Litige foncier ou escroquerie : Adjo Mobio Annick sous contrôle judiciaire, passeport confisqué 

Par Charles Kouassi7 mars 2025

Un différend foncier oppose Mme Adjo Mobio Annick à M. Issouf Doumbia à propos d’un terrain de 1 200 m² situé à Bonoumin. Acquis en 2016 par M. Doumbia auprès de la famille Adjo, le terrain a fait l’objet d’une vente en bonne et due forme, avec une procuration établie en 2013 par la notaire Me Chantal Hiba-Achi, mandatant Mme Zogbo Yé Barbe, veuve de Feu Aka Adjo, pour représenter la famille dans les transactions foncières.
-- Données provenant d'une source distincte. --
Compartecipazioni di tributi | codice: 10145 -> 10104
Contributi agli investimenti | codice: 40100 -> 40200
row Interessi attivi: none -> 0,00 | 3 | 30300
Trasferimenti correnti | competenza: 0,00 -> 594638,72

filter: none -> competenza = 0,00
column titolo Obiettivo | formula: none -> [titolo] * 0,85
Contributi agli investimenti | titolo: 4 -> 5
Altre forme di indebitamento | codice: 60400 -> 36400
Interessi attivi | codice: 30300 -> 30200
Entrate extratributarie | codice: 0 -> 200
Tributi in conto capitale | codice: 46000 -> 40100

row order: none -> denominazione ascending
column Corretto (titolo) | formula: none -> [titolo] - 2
Cette procuration confiait à M. Bli William Marcel la gestion de la vente des biens immobiliers de la famille.

La cession a été finalisée en 2018 devant Me Kouamé Koffi Athanase, notaire, et M. Doumbia a obtenu son Arrêté de Concession Définitive (ACD) en février 2019. L’ensemble des membres de la famille, y compris Mme Adjo Mobio Annick, était concerné par la transaction.
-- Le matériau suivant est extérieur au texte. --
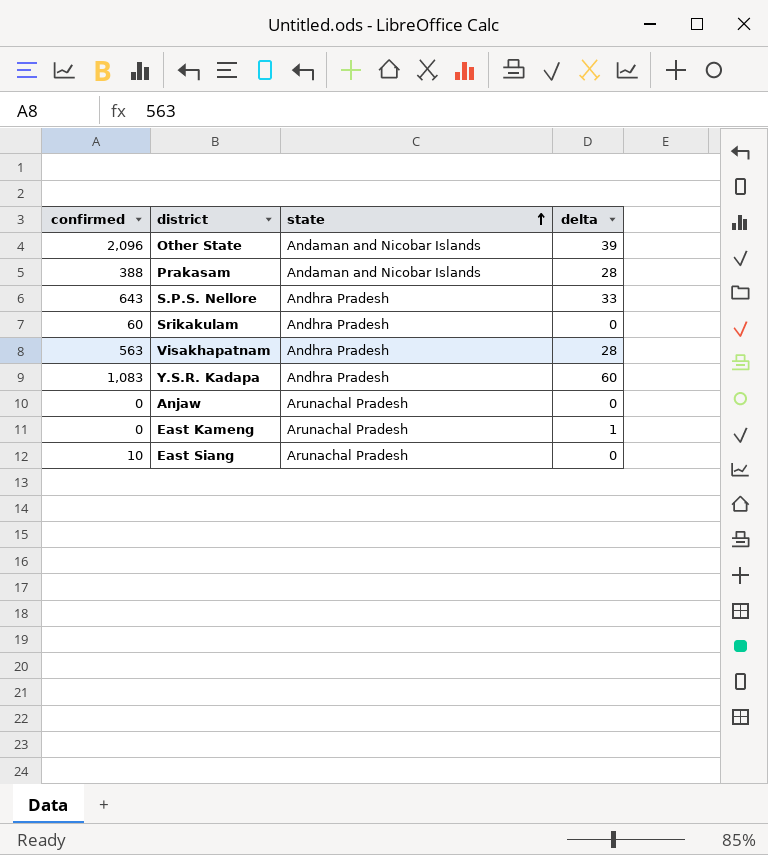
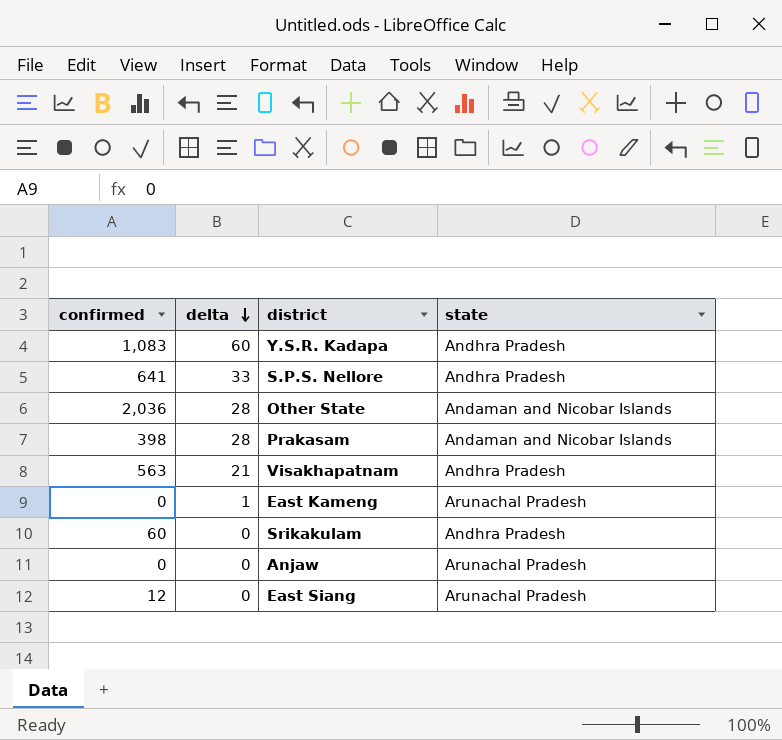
row order: state ascending -> delta descending
column delta | position: 4 -> 2
S.P.S. Nellore | confirmed: 643 -> 641
Other State | confirmed: 2,096 -> 2,036
Other State | delta: 39 -> 28
Prakasam | confirmed: 388 -> 398
Visakhapatnam | delta: 28 -> 21
East Siang | confirmed: 10 -> 12

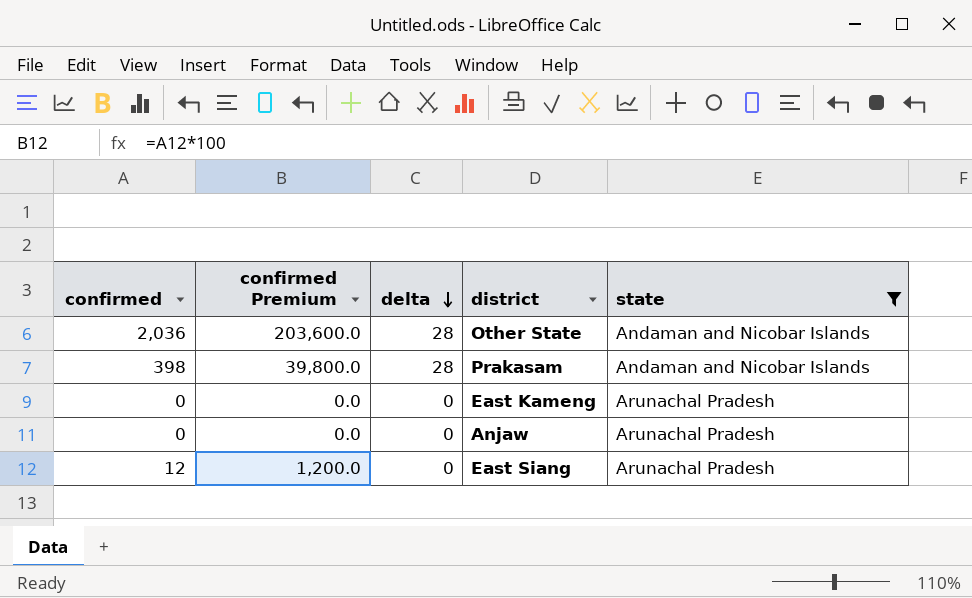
filter: none -> state != Andhra Pradesh
column confirmed Premium | formula: none -> [confirmed] * 100
East Kameng | delta: 1 -> 0

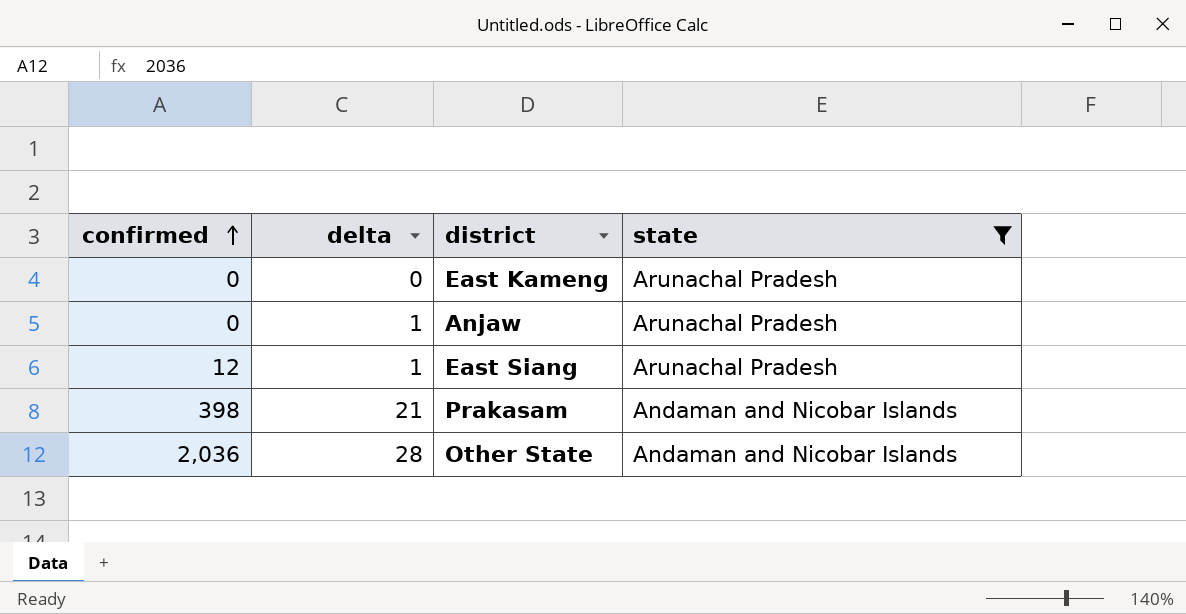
row order: delta descending -> confirmed ascending
column confirmed Premium | formula: [confirmed] * 100 -> none
Anjaw | delta: 0 -> 1
East Siang | delta: 0 -> 1
Prakasam | delta: 28 -> 21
Une contestation et une escalade judiciaire

Malgré la régularité de la vente, Mme Adjo Mobio Annick a exprimé des réserves, estimant ne pas avoir reçu sa part du produit de la cession. Plutôt que de s’en tenir aux  procédures devant la  justice, elle a engagé une pression médiatique  sur M. Doumbia, cherchant à remettre en cause l’acte de vente.
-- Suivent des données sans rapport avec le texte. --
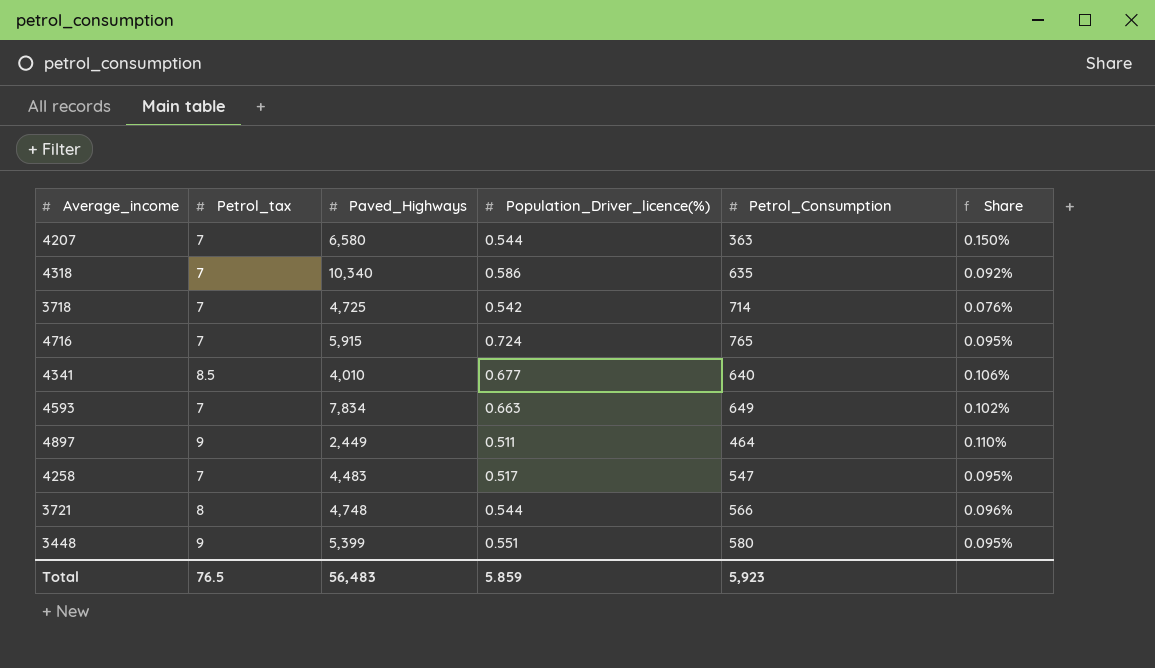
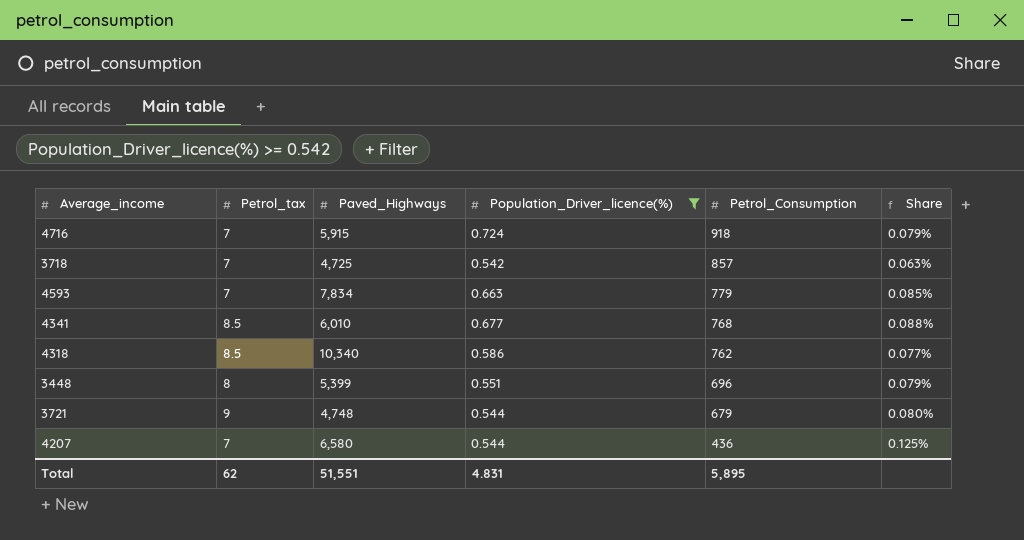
filter: none -> Population_Driver_licence(%) >= 0.542
row order: none -> Petrol_Consumption descending
4716 | Petrol_Consumption: 765 -> 918
4716 | Share: 0.095% -> 0.079%
3718 | Petrol_Consumption: 714 -> 857
3718 | Share: 0.076% -> 0.063%
4593 | Petrol_Consumption: 649 -> 779
4593 | Share: 0.102% -> 0.085%
4341 | Paved_Highways: 4,010 -> 6,010
4341 | Petrol_Consumption: 640 -> 768
4341 | Share: 0.106% -> 0.088%
4318 | Petrol_tax: 7 -> 8.5
4318 | Petrol_Consumption: 635 -> 762
4318 | Share: 0.092% -> 0.077%
3448 | Petrol_tax: 9 -> 8
3448 | Petrol_Consumption: 580 -> 696
3448 | Share: 0.095% -> 0.079%
3721 | Petrol_tax: 8 -> 9
3721 | Petrol_Consumption: 566 -> 679
3721 | Share: 0.096% -> 0.080%
4207 | Petrol_Consumption: 363 -> 436
4207 | Share: 0.150% -> 0.125%
Total | Petrol_tax: 76.5 -> 62
Total | Paved_Highways: 56,483 -> 51,551
Total | Population_Driver_licence(%): 5.859 -> 4.831
Total | Petrol_Consumption: 5,923 -> 5,895

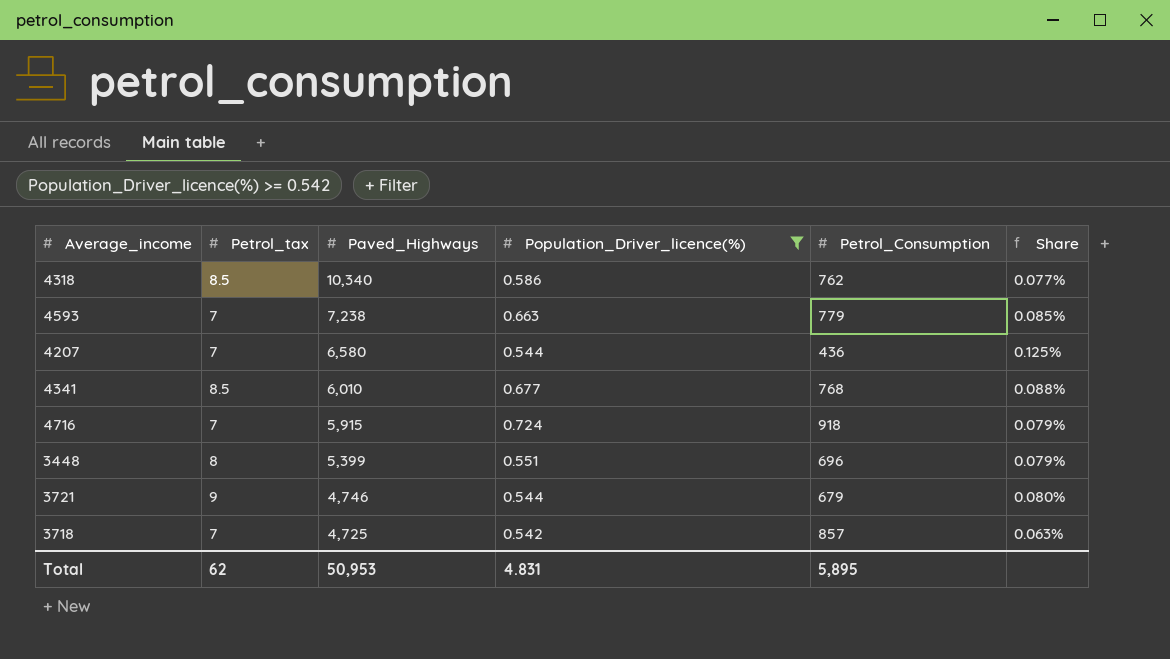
row order: Petrol_Consumption descending -> Paved_Highways descending
4593 | Paved_Highways: 7,834 -> 7,238
3721 | Paved_Highways: 4,748 -> 4,746
Total | Paved_Highways: 51,551 -> 50,953

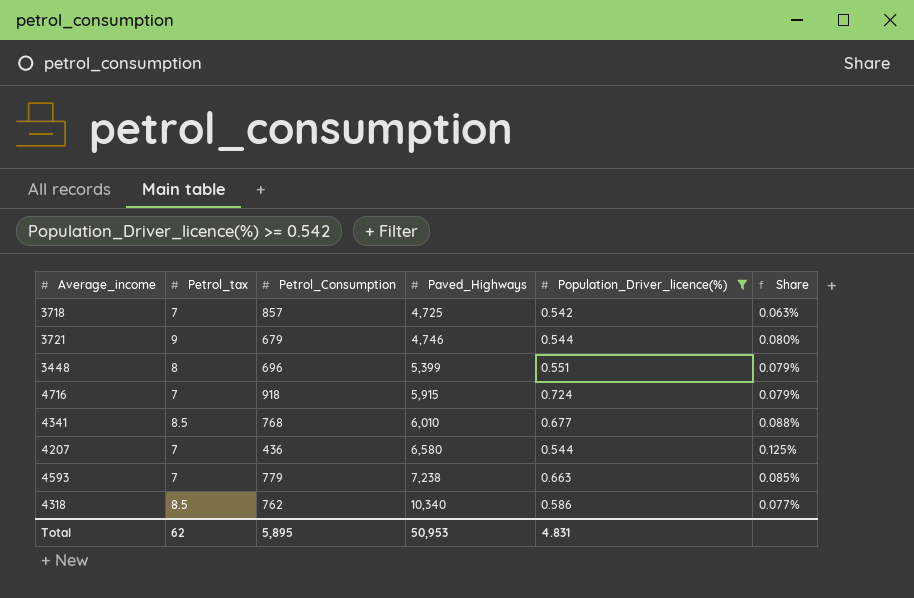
row order: Paved_Highways descending -> Paved_Highways ascending
column Petrol_Consumption | position: 5 -> 3

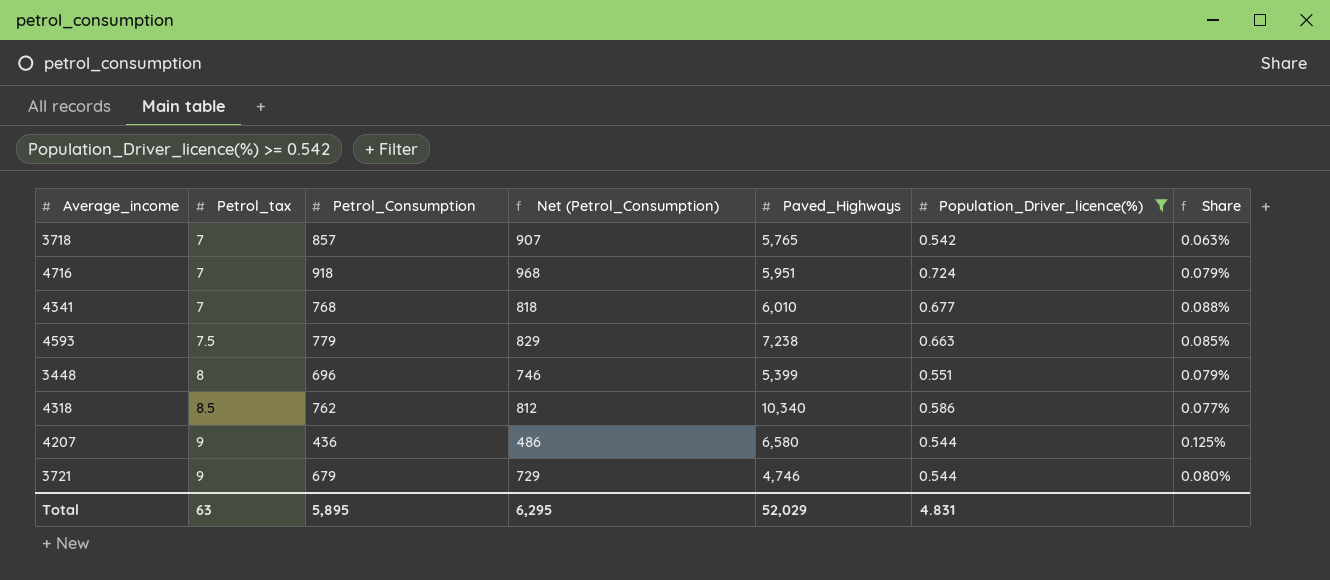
row order: Paved_Highways ascending -> Petrol_tax ascending
column Net (Petrol_Consumption) | formula: none -> [Petrol_Consumption] + 50
3718 | Paved_Highways: 4,725 -> 5,765
4716 | Paved_Highways: 5,915 -> 5,951
4341 | Petrol_tax: 8.5 -> 7
4593 | Petrol_tax: 7 -> 7.5
4207 | Petrol_tax: 7 -> 9
Total | Petrol_tax: 62 -> 63
Total | Paved_Highways: 50,953 -> 52,029

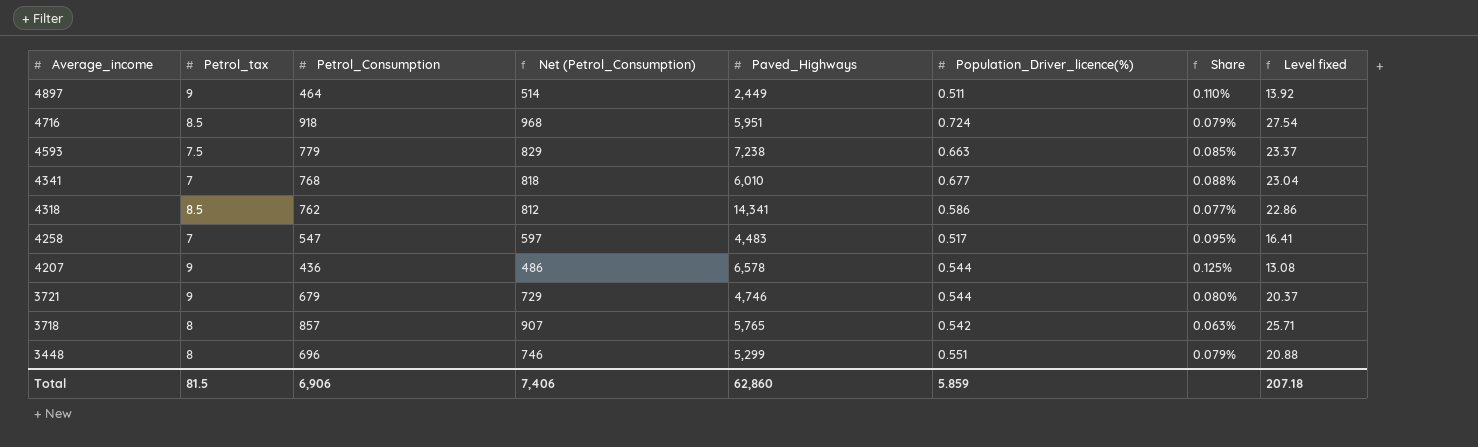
filter: Population_Driver_licence(%) >= 0.542 -> none
row order: Petrol_tax ascending -> Average_income descending
column Level fixed | formula: none -> [Petrol_Consumption] * 0.03
4716 | Petrol_tax: 7 -> 8.5
4318 | Paved_Highways: 10,340 -> 14,341
4207 | Paved_Highways: 6,580 -> 6,578
3718 | Petrol_tax: 7 -> 8
3448 | Paved_Highways: 5,399 -> 5,299
Total | Petrol_tax: 63 -> 81.5
Total | Petrol_Consumption: 5,895 -> 6,906
Total | Net (Petrol_Consumption): 6,295 -> 7,406
Total | Paved_Highways: 52,029 -> 62,860
Total | Population_Driver_licence(%): 4.831 -> 5.859

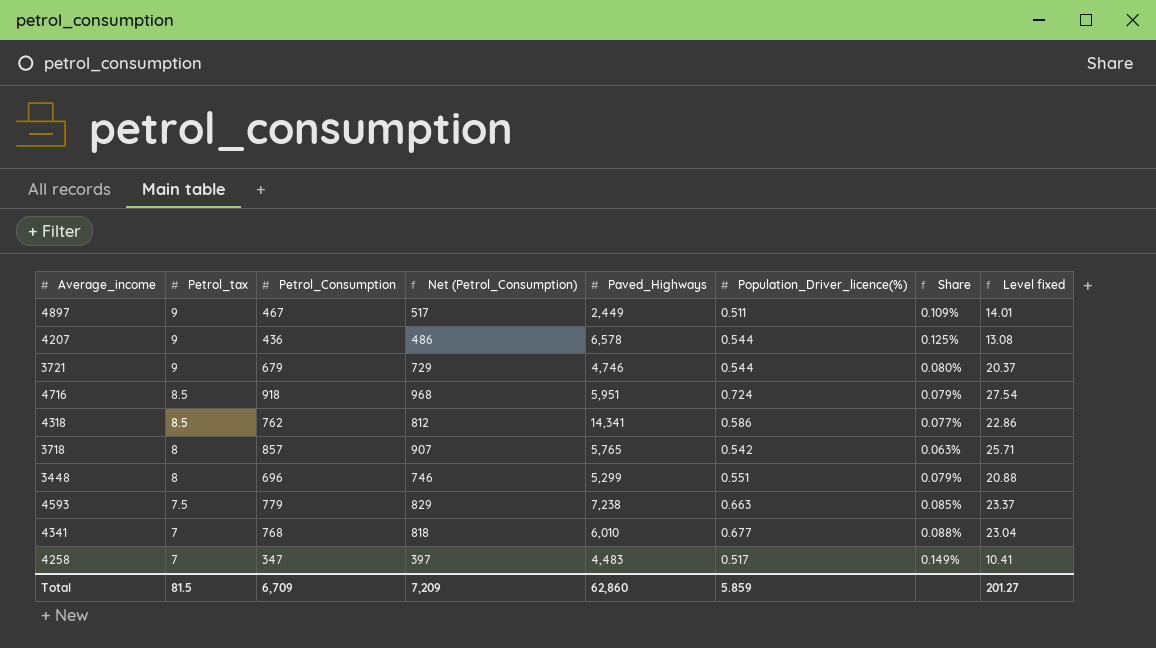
row order: Average_income descending -> Petrol_tax descending
4897 | Petrol_Consumption: 464 -> 467
4897 | Net (Petrol_Consumption): 514 -> 517
4897 | Share: 0.110% -> 0.109%
4897 | Level fixed: 13.92 -> 14.01
4258 | Petrol_Consumption: 547 -> 347
4258 | Net (Petrol_Consumption): 597 -> 397
4258 | Share: 0.095% -> 0.149%
4258 | Level fixed: 16.41 -> 10.41
Total | Petrol_Consumption: 6,906 -> 6,709
Total | Net (Petrol_Consumption): 7,406 -> 7,209
Total | Level fixed: 207.18 -> 201.27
Les tensions ont conduit à une plainte déposée par M. Doumbia contre Mme Adjo Mobio Annick pour calomnie, escroquerie et chantage. Son conseil affirme qu’il a été sollicité à plusieurs reprises et qu’il a versé 10 millions de francs CFA à Mme Adjo Mobio Annick, pensant ainsi mettre un terme aux revendications. Malgré ce paiement, les sollicitations auraient persisté, prenant de l’ampleur avec la diffusion d’une vidéo. Dame Adjo espérait ainsi profiter de l’émotion au sein de l’opinion publique sur la question du foncier. 

Une intervention judiciaire et un contrôle strict

À son arrivée à Abidjan le mercredi 5 mars 2025, Mme Adjo Mobio Annick a été interpellée. Elle a été libérée sous contrôle judiciaire, avec confiscation de son passeport. L’enquête en cours permettra d’entendre plusieurs parties, notamment le plaignant et un intermédiaire soupçonné d’avoir orchestré les contestations récentes. Cet intermédiaire, détenteur d’une procuration de 2022, cherche à remettre en cause la transaction de 2016, bien que le reste de la famille ne se soit pas opposée à la vente initiale. L’enjeu semble être d’obtenir une nouvelle compensation financière de M. Doumbia en exploitant les récentes tensions foncières dans l’opinion publique.

Respect des institutions

Le tribunal a débouté Mme Adjo Mobio Annick de ses revendications et a délivré un certificat de non-appel de la décision. Cette affaire relève les tensions autour des transactions foncières et rappelle l’importance du recours aux voies judiciaires appropriées pour régler les différends, plutôt que d’instrumentaliser l’opinion publique. La confiance dans les institutions judiciaires, le respect des procédures légales, bien entendu l’intégrité de la justice ainsi que des animateurs de l’institution judiciaire, demeurent essentiels pour garantir la stabilité et la sécurité des transactions immobilières en Côte d’Ivoire, dont les conflits n’épargnent aucune catégorie de la population.